I love the ETSY shop online. If you haven't been there to browse...you must check it out. The other week I was browsing and found this necklace. It came in the mail yesterday and I plan on wearing it until we get our baby. Read below for the designers description...AMAZING!

The designer is an adoptive mom of two. All of her proceeds of the necklaces go towards her adoption court fees for her second child. Below is her description of the necklace on her website.


Description
{LOVE}"Where there is great love, there are always miracles."~Willa Sibert Cather


This particular piece is made with amber. At my little local supply shop, i was researching the holistic properties of stones and gems that I thought were beautiful.

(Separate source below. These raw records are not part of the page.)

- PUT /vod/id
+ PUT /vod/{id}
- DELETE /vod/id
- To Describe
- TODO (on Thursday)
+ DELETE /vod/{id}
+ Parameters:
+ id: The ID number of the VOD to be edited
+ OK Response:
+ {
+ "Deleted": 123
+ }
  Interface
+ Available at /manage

I looked up amber and read the following:"amber provides an energy to kindle the realization of choice, helping one to choose and to be chosen." powerful.


If you are a birth parent or an expectant parent considering adoption, I pray you will have the help you need to choose. such big choices await you. If you are an adoptive parent or hopeful adoptive parent, I pray you are chosen quickly and that you will recognize how sacred it is to be "chosen" to be a parent.

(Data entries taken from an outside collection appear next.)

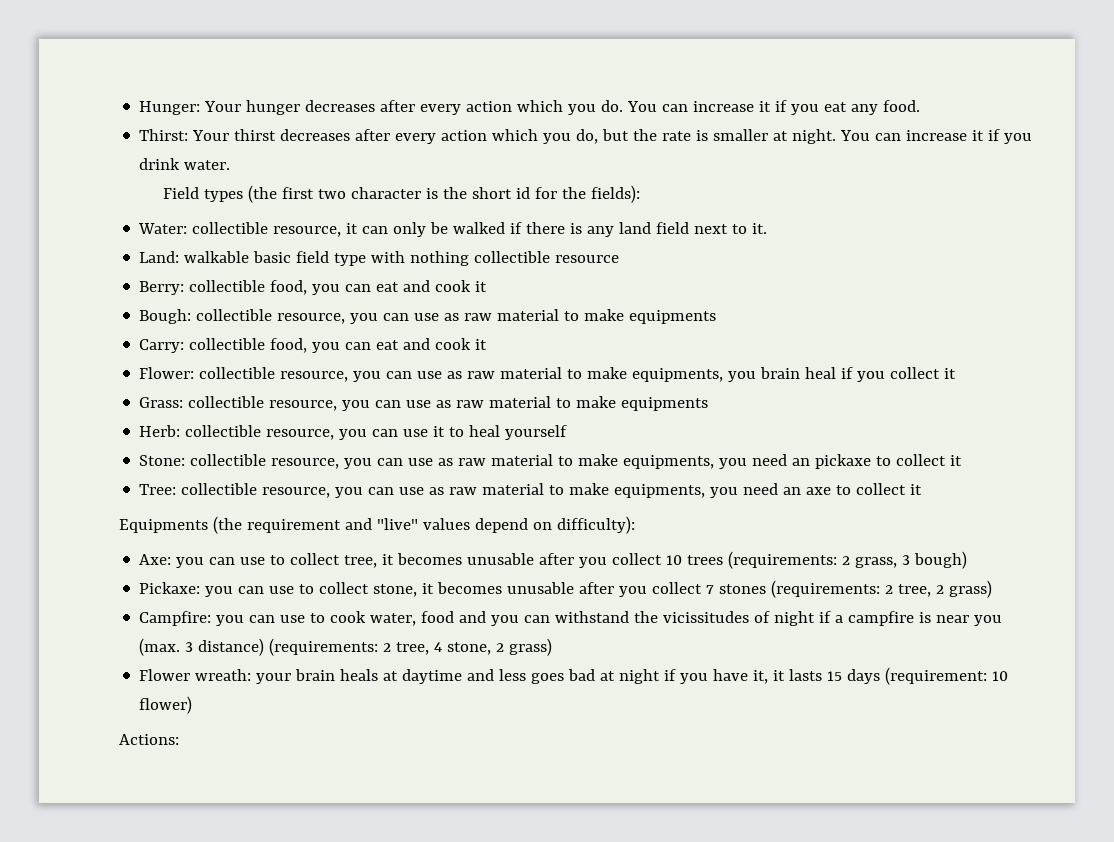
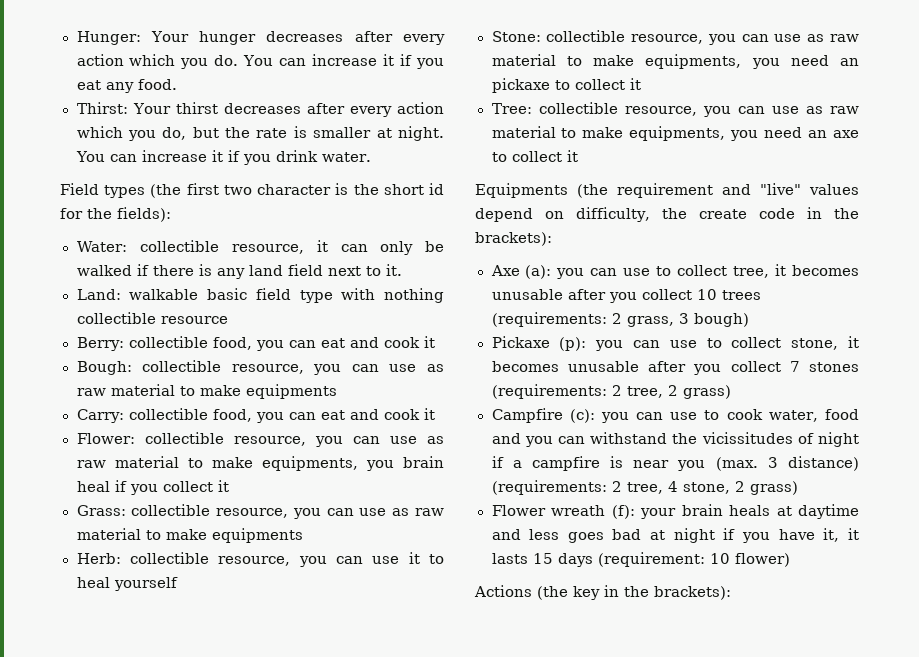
- Equipments (the requirement and "live" values depend on difficulty):
- Axe: you can use to collect tree, it becomes unusable after you collect 10 trees (requirements: 2 grass, 3 bough)
+ Equipments (the requirement and "live" values depend on difficulty, the create code in the brackets):
+ Axe (a): you can use to collect tree, it becomes unusable after you collect 10 trees (requirements: 2 grass, 3 bough)
- Pickaxe: you can use to collect stone, it becomes unusable after you collect 7 stones (requirements: 2 tree, 2 grass)
+ Pickaxe (p): you can use to collect stone, it becomes unusable after you collect 7 stones (requirements: 2 tree, 2 grass)
- Campfire: you can use to cook water, food and you can withstand the vicissitudes of night if a campfire is near you (max. 3 distance) (requirements: 2 tree, 4 stone, 2 grass)
+ Campfire (c): you can use to cook water, food and you can withstand the vicissitudes of night if a campfire is near you (max. 3 distance) (requirements: 2 tree, 4 stone, 2 grass)
- Flower wreath: your brain heals at daytime and less goes bad at night if you have it, it lasts 15 days (requirement: 10 flower)
+ Flower wreath (f): your brain heals at daytime and less goes bad at night if you have it, it lasts 15 days (requirement: 10 flower)
- Actions:
+ Actions (the key in the brackets):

Can it get better than that!! Love it!



Monday, September 21, 2009

Me Time

I have been thinking about how I can spend my time now that I am not preparing for a baby. Luckily for me I have great friends and a few of them came over to watch the Steelers game on Sunday. As you can see....the boys are glued to the TV and their laptop computers. Fantasy football people..come on!
We of course were not near the TV!


As you all know I like to keep busy crafting. I've been lurking on a few crafting blogs and have found a few projects which I didn't think I would have time to complete. Now though....I have more time then I thought so I decided to get to work on a quick project. I made a cell-phone/camera pouch. It was super easy. Hmm...what shall I try next?!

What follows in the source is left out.